An innovative fin-shaped design for light-emitting diodes (LEDs) could not only overcome the devices’ limited brightness, it could also help turn them into lasers. The new scheme, from researchers in the US, could prove valuable in applications including chemical sensing, hand-held communication technologies, high-definition displays and disinfection.
Wide bandgap semiconductor LED technology has developed substantially over the last few decades and is now in common use – for general lighting and displays, but also for a range of applications in areas such as photodetection and optoelectronics. The technology does, however, suffer from a major drawback: as an LED’s current density increases, its internal quantum efficiency (IQE) declines.

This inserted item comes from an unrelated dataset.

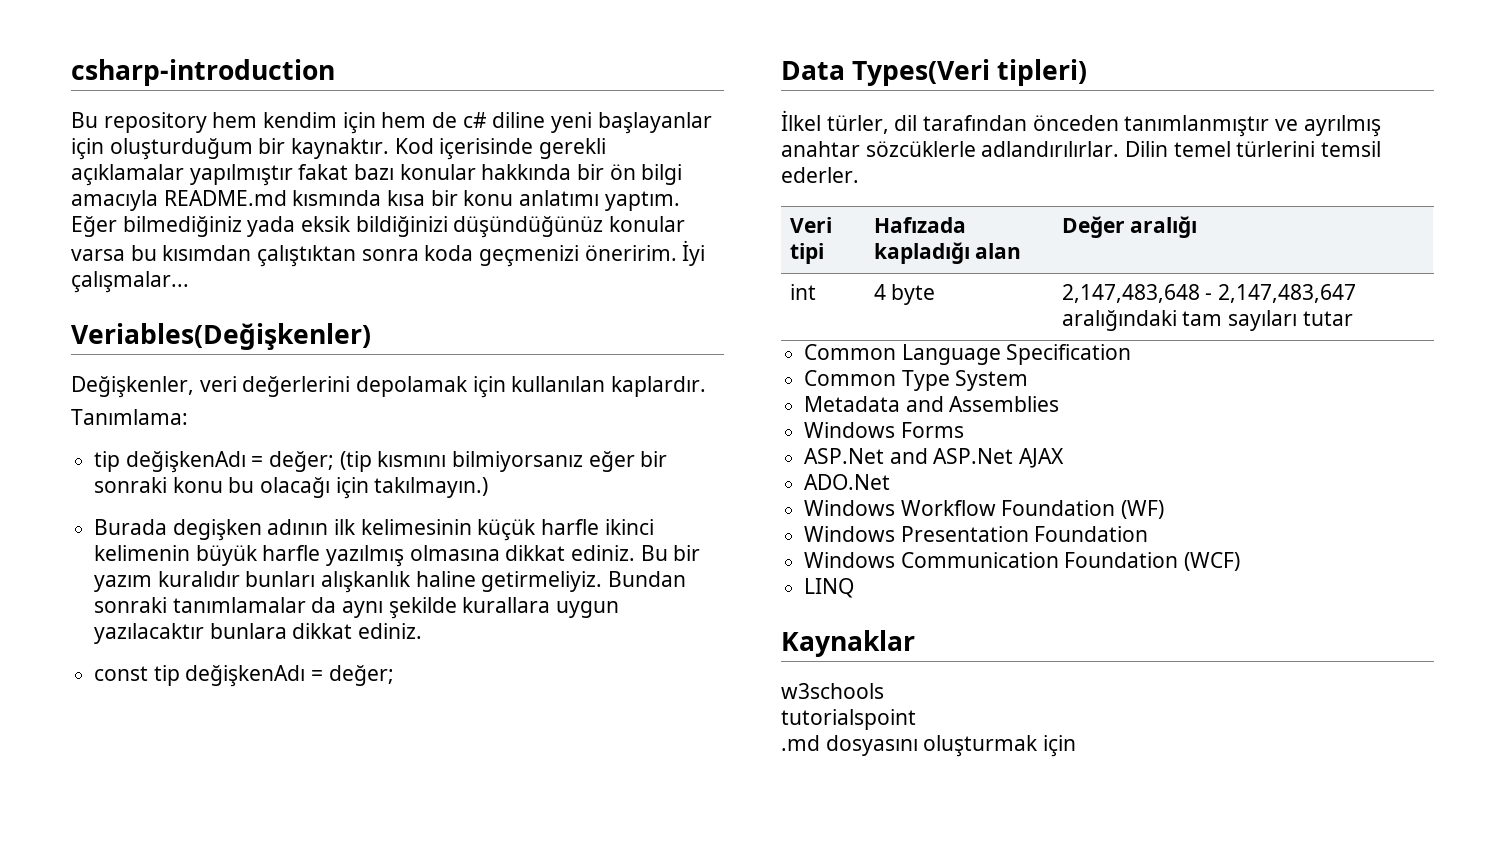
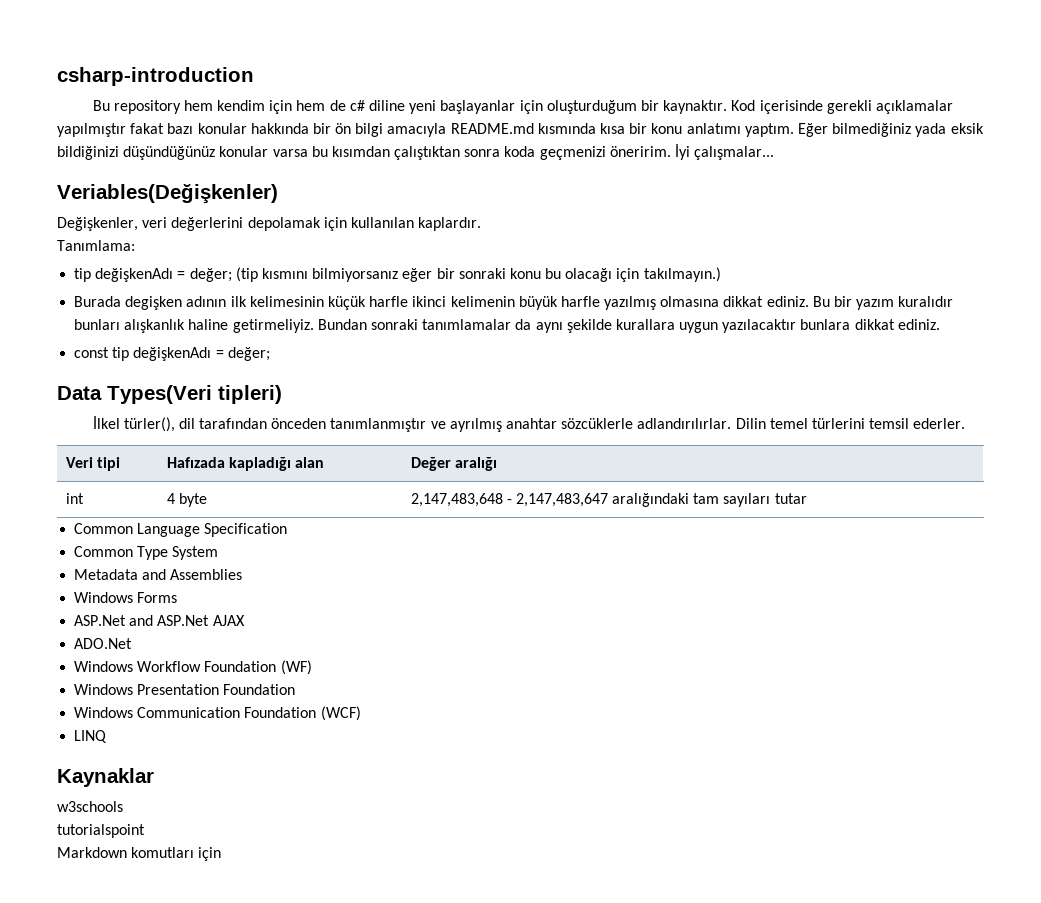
[826,115,889,134] türler, -> [123,417,175,432] türler(),
[781,735,1039,757] .md dosyasını oluşturmak -> [57,847,195,858] Markdown komutları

This decline in efficiency means that although an LED shines more brightly when supplied with stronger electrical currents, it does so only up to a certain point. After that, its brightness begins to drop off – a phenomenon known as efficiency droop. The extra heat generated in the LED as the applied current increases exacerbates the problem, with IQEs dropping by about 30% as the temperature increases from 23° to 177°C. As a result of these effects, the power of LEDs with an area less than a square micron tops out in the nanowatt (nW) range.
Two mechanisms are believed to contribute to efficiency droop. In the first, known as non-radiative recombination, excited charge carriers (electrons and holes) recombine without emitting light. This unwanted process lowers the efficiency of light generation and increases heat losses, since the electrons and holes recombine by producing phonons – thermal vibrations of the crystal lattice – instead of photons. In the second mechanism, known as Auger recombination, the energy of the electron-hole pair is transferred to another electron or hole, again without a photon being emitted. This charge carrier then normally loses its excess energy to thermal vibrations.
The new LED design, which was created by researchers at the National Institute of Standards and Technology (NIST), the University of Maryland, Rensselaer Polytechnic Institute and the IBM Thomas J Watson Research Center, had a serendipitous start. The research team did not set out to solve the efficiency droop problem directly. Instead, they were exploring ways of creating micron-sized LEDs for applications such as a miniaturized lab-on-a-chip.
NIST team member Babak Nikoobakht, who conceived the new design, explains that he and his colleagues used the same materials as in conventional LEDs, but formed into a different shape. Unlike the flat, planar design commonly used, Nikoobakht and colleagues built their light source out of long, thin zinc oxide (ZnO) strands, or fins, measuring around 5 microns in length and approximately 160 nanometres in width. The resulting fin LED array, grown on a gallium nitride (GaN) substrate, looks like a tiny comb that extends over areas as large as a centimetre or more.
“We saw an opportunity in fins, as I thought their elongated shape and large side facets might be able to receive more electrical current,” Nikoobakht says. “At first we just wanted to measure how much the new design could take. We started increasing the current and figured we’d drive it until it burned out, but it just kept getting brighter.”
The group’s new ZnO-GaN fin LED emits light at violet to ultraviolet wavelengths and generates about 100 to 1000 times as much power as a typical micron-sized LED – up to 20 mW. The new design does not exhibit efficiency droop, even at record-high current densities of 1000 kA/cm2. Measurements of the device’s total spectral radiant flux also show that its output power increases linearly with drive current.
“One of the most efficient solutions”
Grigory Simin, a professor of electrical engineering at the University of South Carolina, US, who was not involved in the project, says that the new design is one of the most efficient solutions he has seen. “The community has been working for years to improve LED efficiency, and other approaches often have technical issues when applied to submicrometre wavelength LEDs,” he comments in a NIST press release. “This approach does the job well.”
Nikoobakht and colleagues also discovered that as they increased the current supplied to the LED to 1000 kA/cm2, the LED’s comparatively broad-band emission light (with a wavelength in the ultraviolet range, around 385 nm) narrowed to just two wavelengths (403 and 417 nm) of an intense violet colour. At this point, the device started to lase with a brightness of over 20 mW.
Polymer LEDs go nano
According to the researchers, their nanoLED’s enhanced light-emitting performance comes from the fin shape mitigating nonradiative pathways. The large side facets of the fins also allow for effective electrical injection and form a laser cavity.
Nikoobakht notes that converting an LED into a laser usually requires a lot of effort, and typically involves coupling the device to a resonance cavity that allows the light to bounce around and increase in intensity. In this case, however, “it appears that the fin design can do the whole job on its own, without needing to add another cavity,” he says.
While the nanoLEDs and nanolasers described in this work operate in the near UV range, the researchers say their concept could be applied to different materials systems, such as aluminium gallium nitride (AlGaN), boron nitride (BN) or their heterostructures, to develop far brighter deep-UV devices. They report their work in Science Advances.